From playing his first gig at the Tom Thumb in Blaby at the tender age of 16 alongside Tom [Kasabian] Meaghan’s brother John, in his first band, Jersey recalls fondly memories of his childhood. “I am a self-taught guitarist, I clearly remember strumming along to Bob Dylan while my dad sporadically joined in.”
He was brought up on The Beatles, Van Morrison, The Rolling Stones; all rock and roll staples. He always knew he had a talent and it started to blossom at college: “My mate used to teach me a few Beatles chords and it just grew from there really.”
But travelling the long road to get to where he is today has been an arduous journey. Gaining recognition has been in no way instantaneous. For people unaware of him they could be forgiven for thinking he is one in a line of wannabe guitarists hanging off the coat tails of their predecessors.
But this has been a 14-year slog for the most part, gaining respect from musical peers along the way but also dealing with the pitfalls and red-tape that plague the music industry.

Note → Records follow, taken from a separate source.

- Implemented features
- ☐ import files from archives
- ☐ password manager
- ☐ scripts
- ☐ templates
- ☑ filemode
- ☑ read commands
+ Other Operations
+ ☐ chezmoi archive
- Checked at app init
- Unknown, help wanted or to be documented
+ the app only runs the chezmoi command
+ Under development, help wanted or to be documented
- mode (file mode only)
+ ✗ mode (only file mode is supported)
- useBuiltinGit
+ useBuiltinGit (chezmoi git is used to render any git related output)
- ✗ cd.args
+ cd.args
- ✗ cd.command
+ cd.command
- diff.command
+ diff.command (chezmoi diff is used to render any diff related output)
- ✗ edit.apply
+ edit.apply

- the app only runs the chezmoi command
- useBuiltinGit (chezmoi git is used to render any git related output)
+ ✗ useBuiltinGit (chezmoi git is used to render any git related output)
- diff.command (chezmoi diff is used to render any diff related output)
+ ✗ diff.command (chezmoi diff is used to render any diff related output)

“The album Wonderlands came out three years ago and for one reason or another the manager didn’t want to release anything off it, which was frustrating, so I released three EPs just to keep myself ‘in it’.

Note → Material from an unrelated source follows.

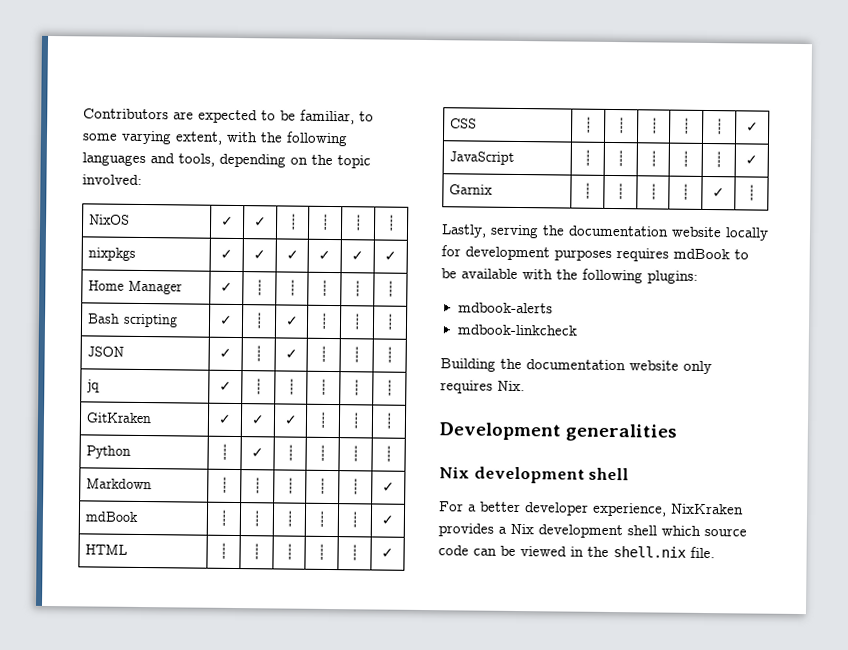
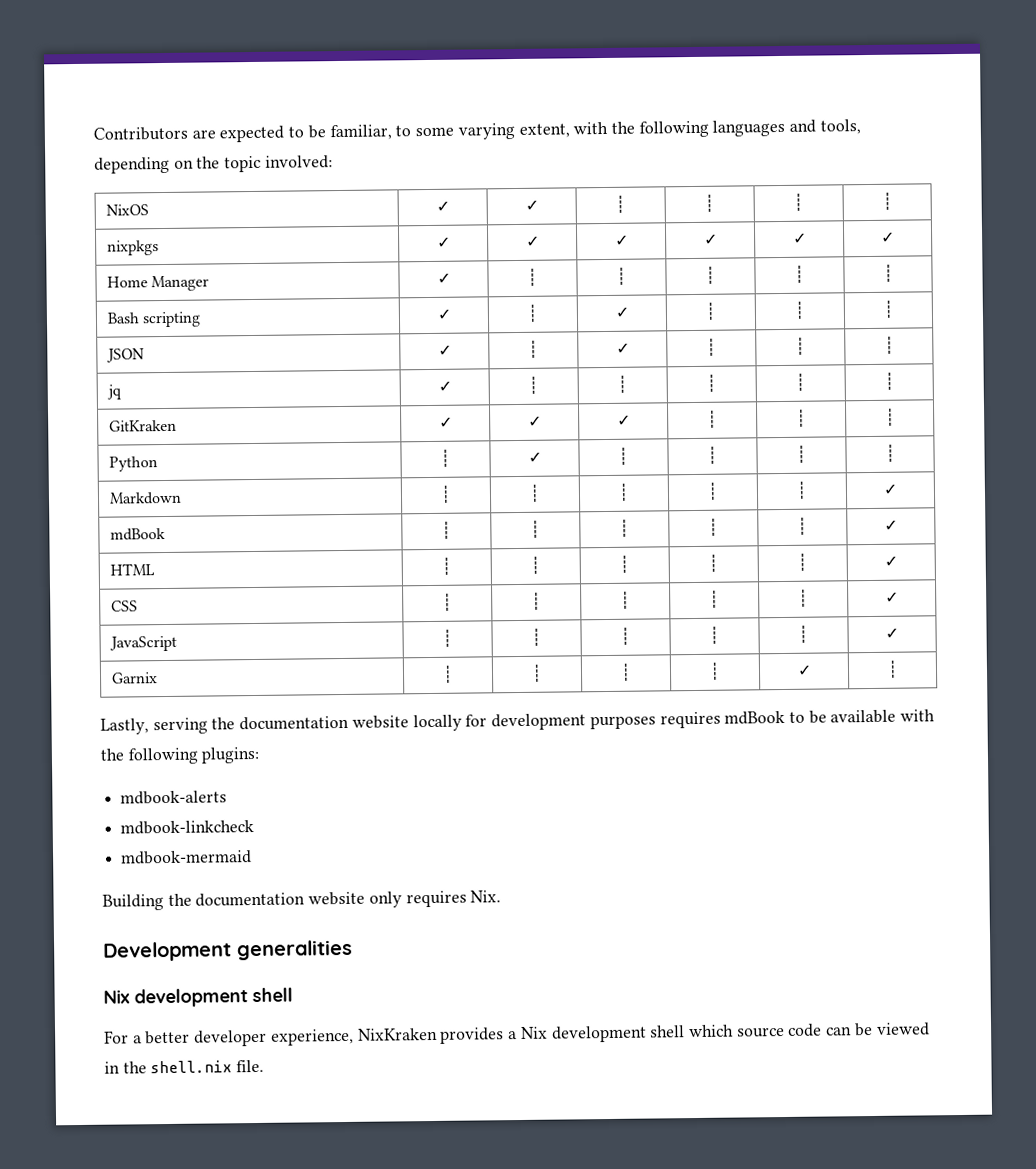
+ mdbook-mermaid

“We’re in a time now where people don’t want to listen to albums, people will buy the singles and that’s it. So I released the EPs just to keep feeding my music to people really,” explains the 29-year-old.
As a support act for artists such as Kasabian, Turin Brakes and Amy Macdonald, it would appear from the outside the he was revelling in success and all the benefits that come with it; but in actual fact nothing could be further from the truth.
“I toured with Turin Brakes about three years ago and I was on £15 a day. I was starving. If I was 16- or 17-years-old then, it would have been a completely different story. But I was 27. I had responsibilities.
“Having said that I’m not bothered about having huge fame and fortune and all that, I just want respect and to release music that people want to listen to whilst being able to pay the bills.”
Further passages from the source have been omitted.